I wanted to be a Didion. But somehow, in my senior year of college, I wound up a Carrie Bradshaw.
I had begun writing a column for the student newspaper in the first months of my senior year. My first article was an impassioned defense of the English department after news broke of proposed budget cuts. From there, I wrote about getting mugged abroad and affirmative action. After a bruising Halloween return to an on-and-off college fling demonstrated that, barring any sudden plot twists, I would graduate without experiencing a college boyfriend, I wrote an article exploring my real, self-flagellating grief at my realization. It was not my best-written or best-argued piece, but I wrote it to exorcise my feelings. My emotional constitution is such that when I can turn pain or humiliation into material it releases some of its hold on me. Even lying distraught on the floor of my best friend’s dorm room, I thought, “Here’s some material.”
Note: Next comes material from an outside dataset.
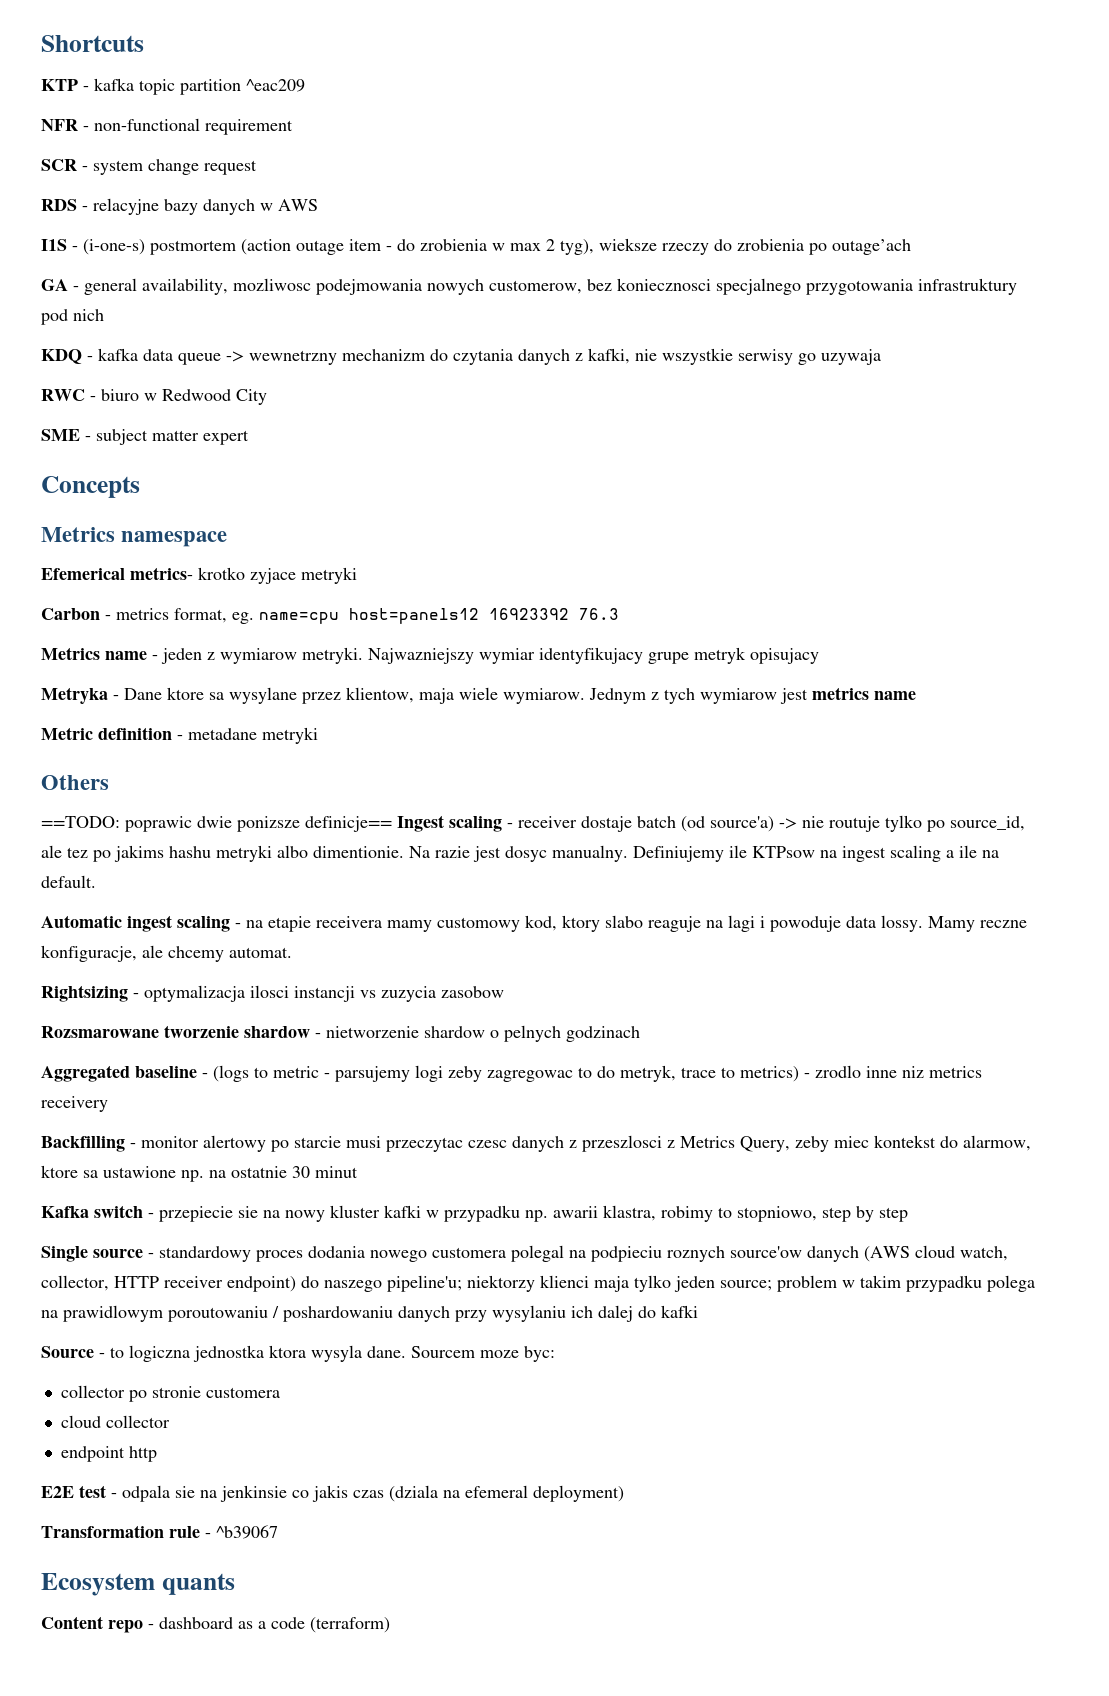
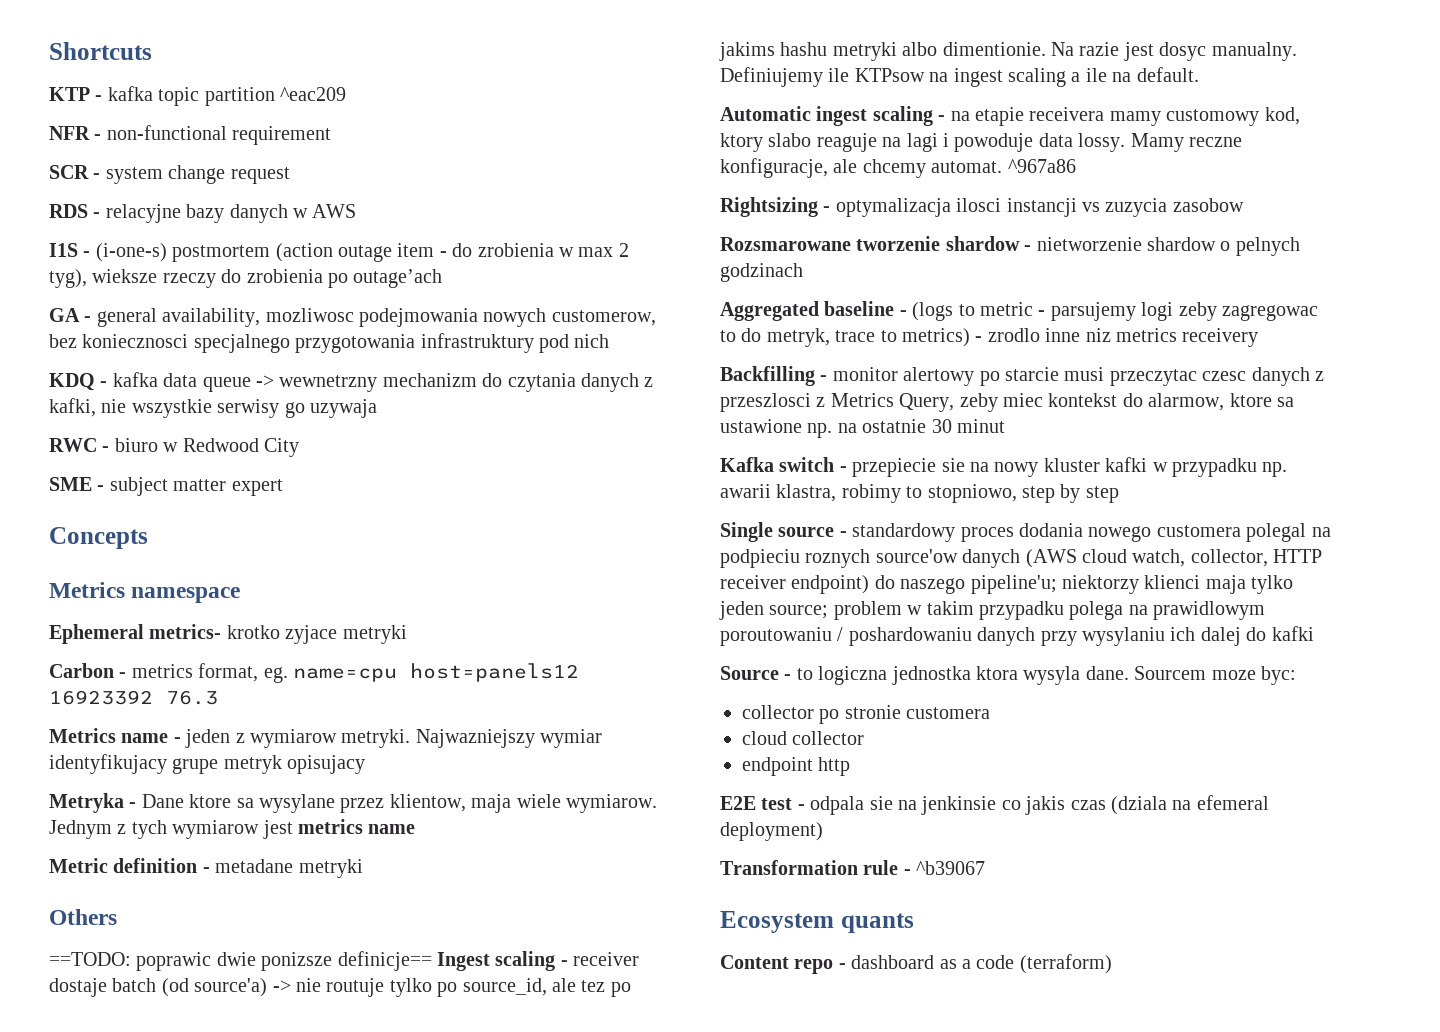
[41,568,125,580] Efemerical -> [49,624,144,644] Ephemeral
(292, 952) none -> [1007,159,1076,173] ^967a86

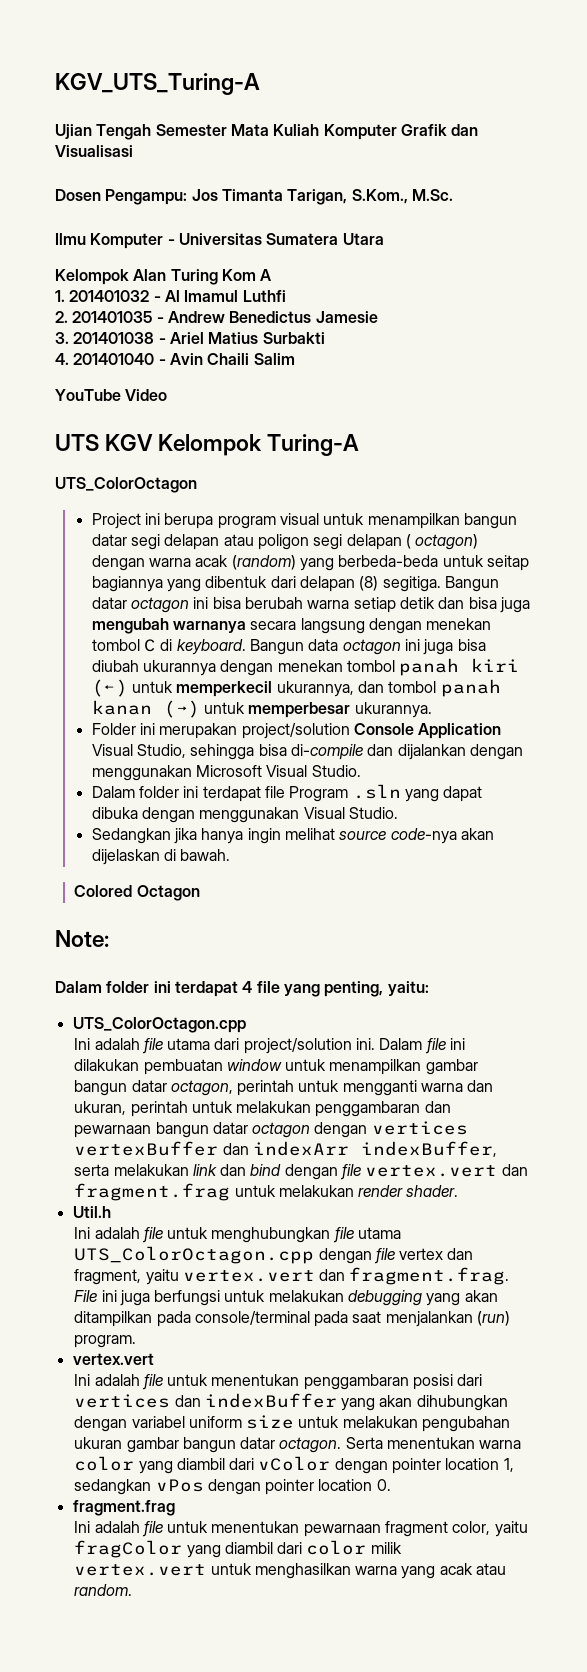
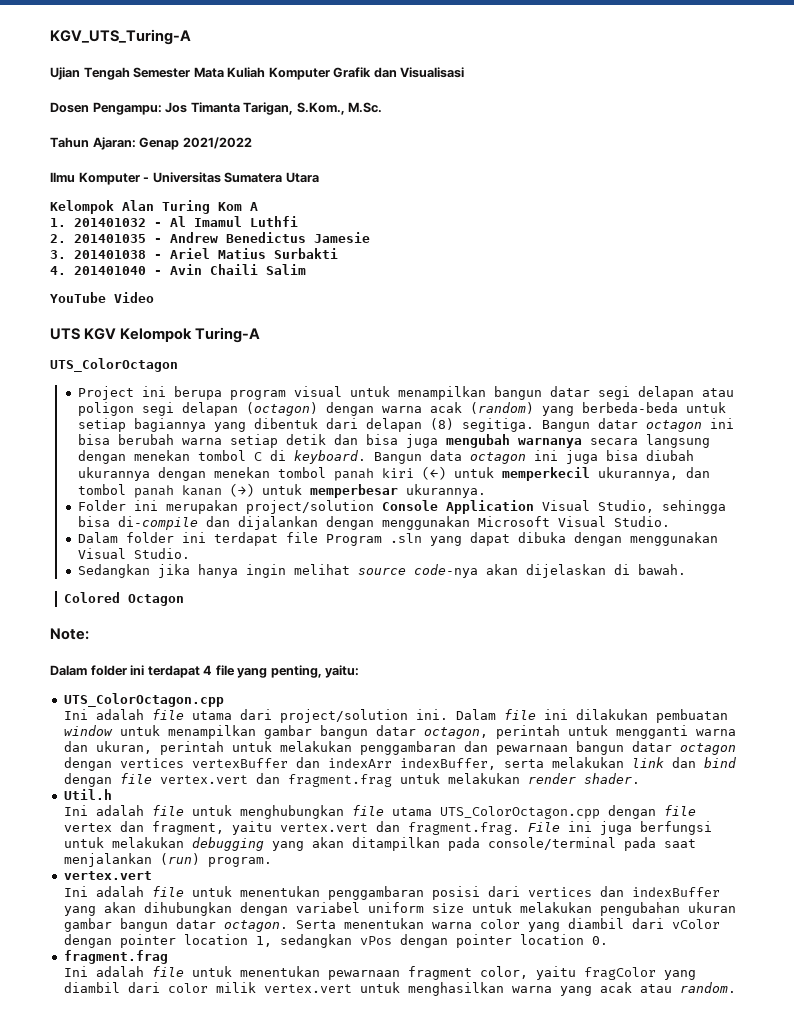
(453, 195) none -> [50,137,252,150] // Tahun Ajaran: Genap 2021/2022
[406,534,479,550] ( octagon) -> [245,402,318,416] (octagon)
[487,555,530,571] seitap -> [77,418,126,432] setiap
With this piece, my column took off. Many of the accomplished young women on our small campus felt the way I did: insecure about failing to acquire such a hallmark of the college experience and then doubly insecure about the vacuity this want implied. We were ashamed to want male validation and love, even as our fear of being too intellectually superficial, too feminine, was configured again along masculine lines.
After the article was published, my DMs were flooded with enthusiastic praise. Young women came up to me in the library and the local bar; when men approached me, it thrilled me doubly. Here was affirmation that I was a real writer. Next, I wrote about SSRIs, the Western literary canon, and tried to make an argument for the economic cost of body image on female professional advancement.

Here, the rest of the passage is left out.